In truth, Stoke at this time were far too strong for a City side treading water somewhat in the third tier. But, like the Potters - who would finish the campaign with promotion to the First Division - City were also evolving off the field and, from a Bluebirds historical perspective, of key interest were a couple of names on the opposition teamsheet that season who would go on to become Ninian Park icons: Peter Thorne and Graham Kavanagh.

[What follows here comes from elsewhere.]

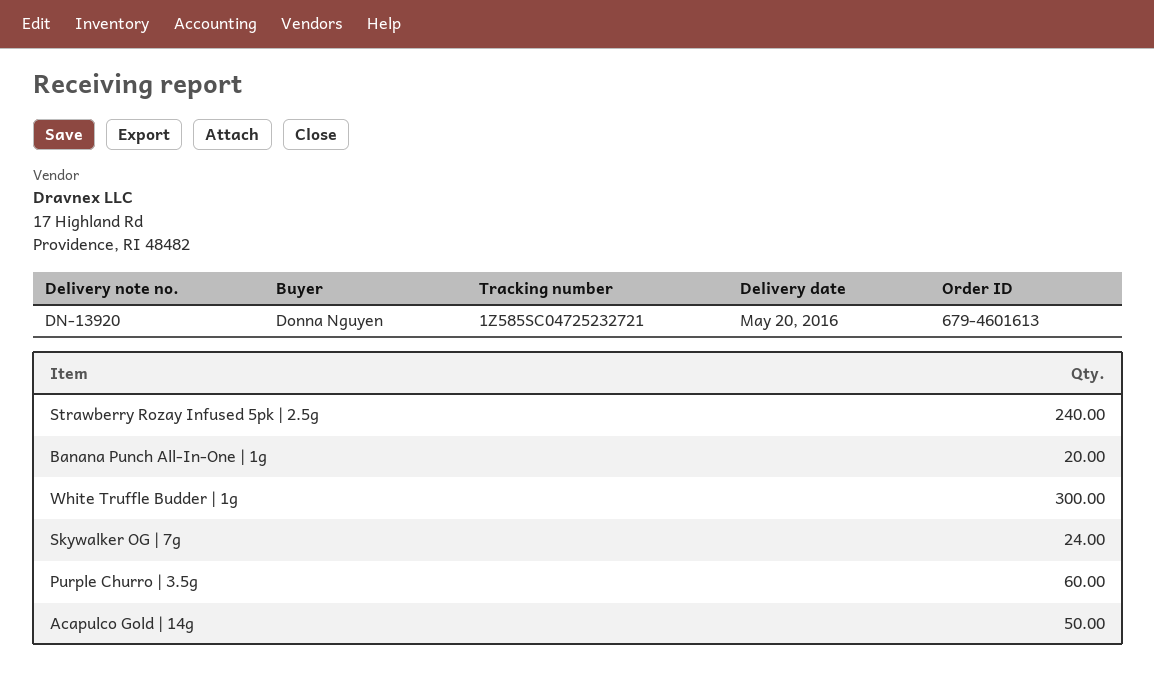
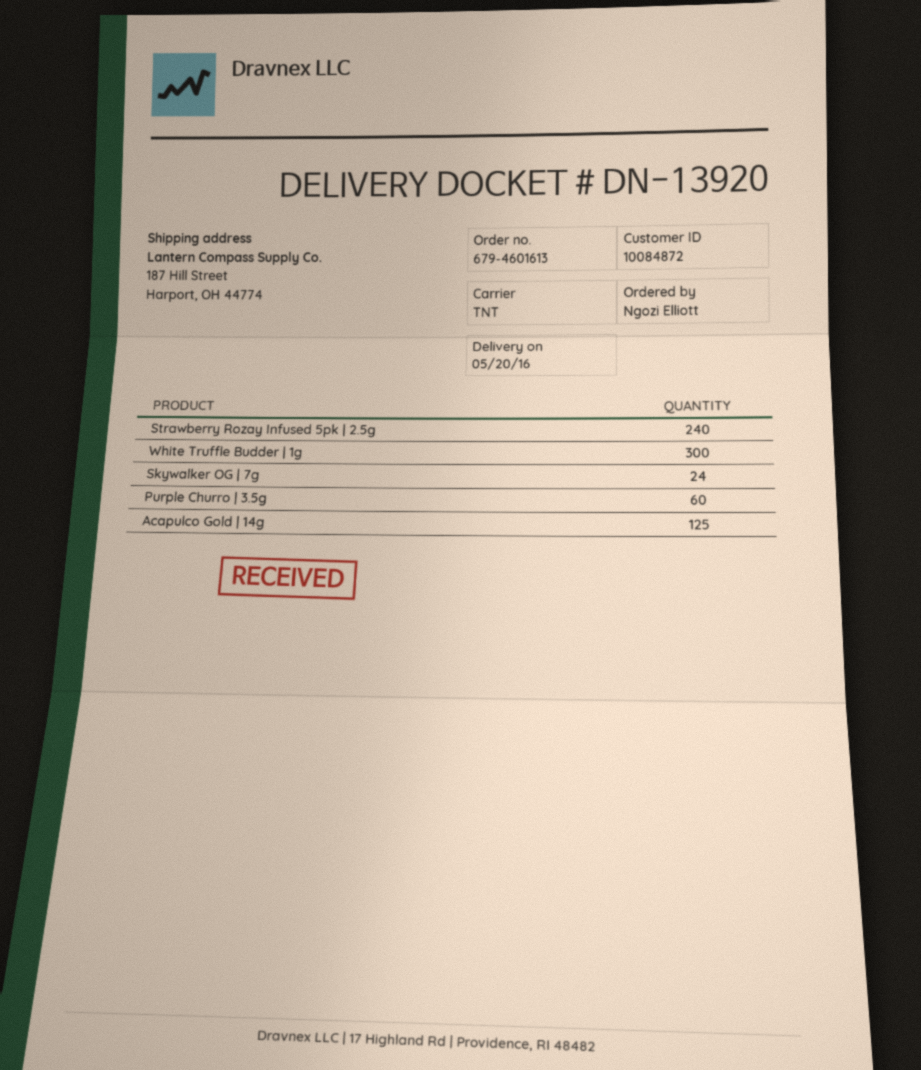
ordered by: Donna Nguyen -> Ngozi Elliott
Banana Punch All-In-One | 1g: 20 -> none
Acapulco Gold | 14g: 50 -> 125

Perhaps no two players encapsulated the direction in which Cardiff City were heading at the start of the new millennium than these two and, specifically, their big money acquisitions. In 1999, the thought of having such established second tier players with Premier League experience in our ranks was laughable. And those two meetings during the 1999/2000 season were tinged for many with slight feelings of envy at what Stoke City had and what Cardiff City so desperately aspired to have.
Thorney and Kav both linked up with Alan Cork’s City side in 2001 and it was this season that a modern rivalry between the two sides really began, as the Bluebirds began to make real strides forward.

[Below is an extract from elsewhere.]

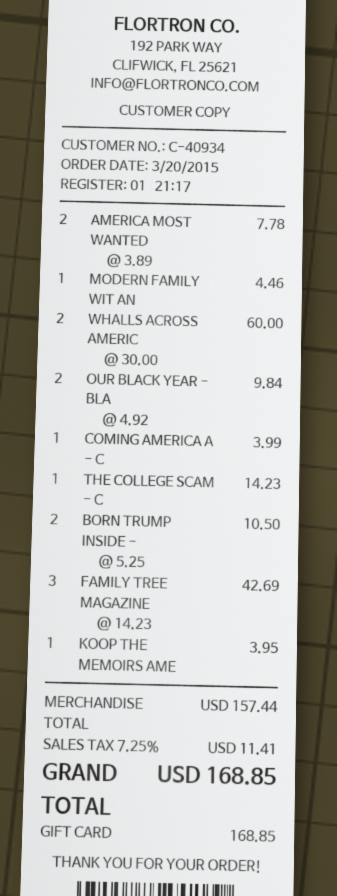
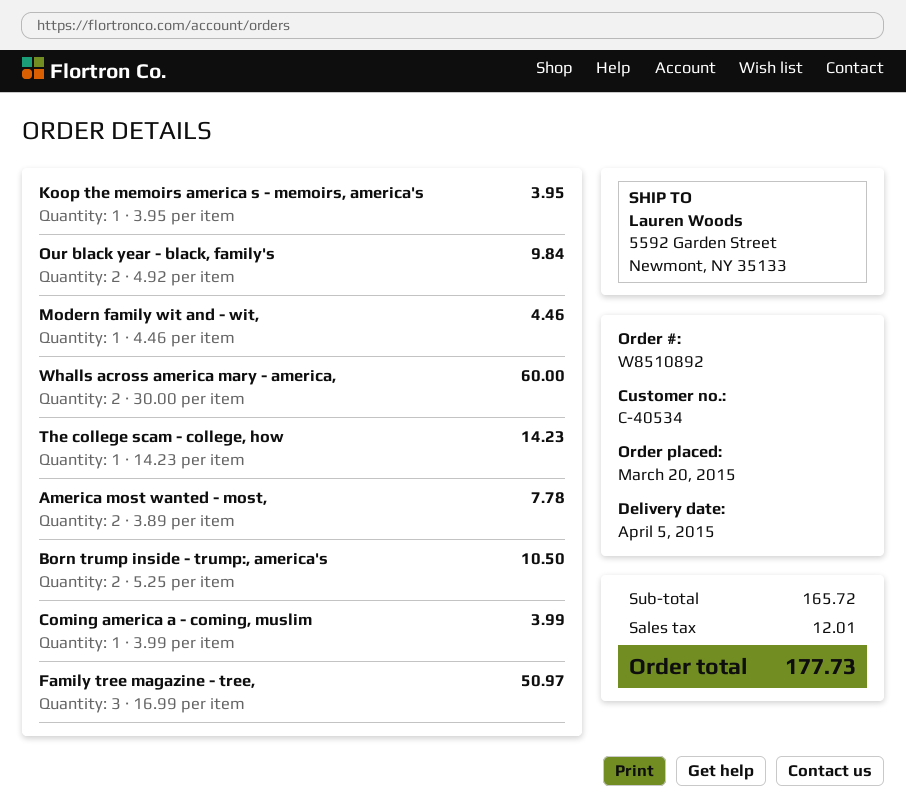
customer number: C-40934 -> C-40534
FAMILY TREE MAGAZINE: 3 x 14.23 = 42.69 -> 3 x 16.99 = 50.97
subtotal: 157.44 -> 165.72
tax: 11.41 -> 12.01
total: 168.85 -> 177.73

The 2001/02 season was, in essence, City’s dry run at promotion to the Championship; Stoke City were the side that ensured they would need another shot at it the following year.
The two sides met in the Play-Off semi-final at the end of a season in which both pushed for automatic promotion until the final day.
City ended the campaign in fourth spot, just a point off second placed Reading, whilst Stoke finished up in fifth, three points behind the Bluebirds. In the regular season, the teams played out a 1-1 draw at the Britannia Stadium, before City registered a 2-0 victory in the Welsh capital.
As for Thorne and Kavanagh, they were two of City’s stand-out performers that term. The former ended the campaign with eight goals in 28 League and Cup matches, the latter with 15 goals in 50 appearances from a central midfield berth.
And it all looked to be going to plan when the two featured in the first-leg, away from home. On the day, Robert Earnshaw and Leo Fortune-West scored in a 2-1 victory on Stoke’s patch to put the fate of the two-legged affair firmly in their hands before a return to Wales.
Sadly, a James O’Connor goal in the 90th minute took the second leg into extra time, before Souleymane Oulare’s 115th minute goal and Spencer Prior’s red card a minute later condemned the Bluebirds to defeat.
In its latter years, this marked one of Ninian Park’s final truly gloomy nights. But the season itself marked great progression for a side that would only need one more shot at the division before leaping gloriously out of it.
As for our two protagonists, Thorne would stay with the Bluebirds until the summer of 2005, scoring 51 goals in 143 appearances. As for Kavanagh, one of the Club’s greatest captains, he registered 31 times in 165 appearances. Both would sit comfortably in a Bluebirds Hall of Fame.